Within the limits of this region the ancient Brotherhood of Saint John Beheaded have had their church and place of meeting for centuries. It was their chief function to help and comfort condemned criminals from the midnight preceding their death until the end. To this confraternity belonged Michelangelo, among other famous men whose names stand on the rolls to this day; and doubtless the great master, hooded in black and unrecognizable among the rest, and chanting the penitential psalms in the voice that could speak so sharply, must have spent dark hours in gloomy prisons, from midnight to dawn, beside pale-faced men who were not to see the sun go down again; and in the morning, he must have stood upon the very scaffold with the others, and seen the bright axe smite out the poor life. But neither he nor any others of the brethren spoke of these things except among themselves, and they alone knew who had been of the band, when they bore the dead man to his rest at last, by their little church, when they laid Beatrice Cenci before the altar in Saint Peter's on the Janiculum, and Lucrezia in the quiet church of Saint Gregory by the Aventine.
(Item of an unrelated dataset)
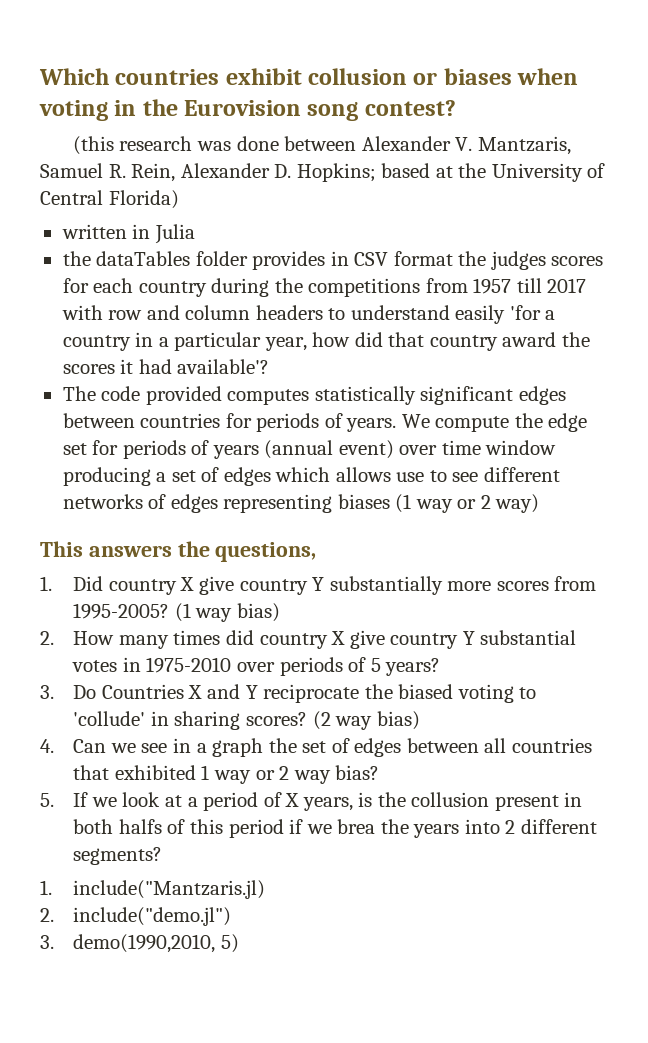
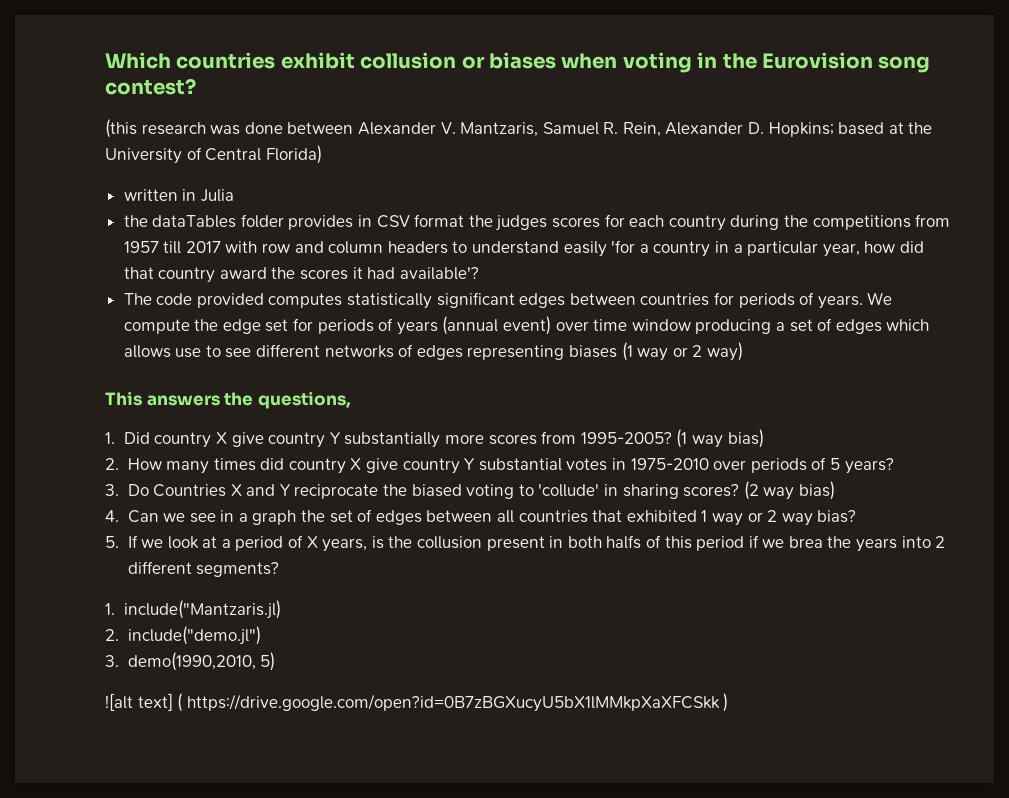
(239, 943) none -> [105,693,729,712] // ![alt text] ( https://drive.google.com/open?id=0B7zBGXucyU5bX1lMMkpXaXFCSkk )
They wrote down in their journal the day, the hour, the name, the death; no more than that. And they went back to their daily life in silence.

But for their good deeds they obtained the right of saving one man from death each year, conceded them by Paul the Third, the Farnese Pope, while Michelangelo was painting the Last Judgment—a right perhaps asked for by him, as one of the brothers, and granted for his sake. Baracconi has discovered an account of the ceremony. At the first meeting in August, the governor of the confraternity appointed three brethren to visit all the prisons of Rome and note the names of the prisoners condemned to death, drawing up a precise account of each case, but ascertaining especially which ones had obtained the forgiveness of those whom they had injured. At the second meeting in August, the reports were read, and the brethren chose the fortunate man by ballot.

PORTO SAN SEBASTIANO

Then the whole dark company went in procession to the prison. The beadle of the order marched first, bearing his black wand in one hand, and in the other a robe of scarlet silk and a torch for the pardoned man; two brothers followed with staves, others with lanterns, more with lighted torches, and after them was borne the crucifix, the sacred figure's arms hanging down, perhaps supposed to be in the act of receiving the pardoned man, and a crown of silvered olive hung at its feet—then more brothers, and last of all the Governor and the chaplain. The prison doors were draped with tapestries, box and myrtle strewed the ground, and the Governor received the condemned person and signed a receipt for his body. The happy man prostrated himself before the crucifix, was crowned with the olive garland, the Te Deum was intoned, and he was led away to the brotherhood's church, where he heard high mass in sight of all the people. Last, and not least, if he was a pauper, the brethren provided him with a little money and obtained him some occupation; if a stranger, they paid his journey home.

But the Roman rabble, says the writer, far preferred an execution to a pardon, and would follow a condemned man to the scaffold in thousands. If he was to be hanged, the person who touched the halter was the most fortunate, and much money was often paid for bits of the rope; and at night, when the wretched corpse was carried away to the church by the brethren, the crowd followed in long procession, mumbling prayers, to kneel on the church steps at last and implore the dead man's liberated spirit to suggest to them, by some accident, numbers to be played at the lottery—custom which recalls the incantations of the witches by the crosses of executed slaves on the Esquiline.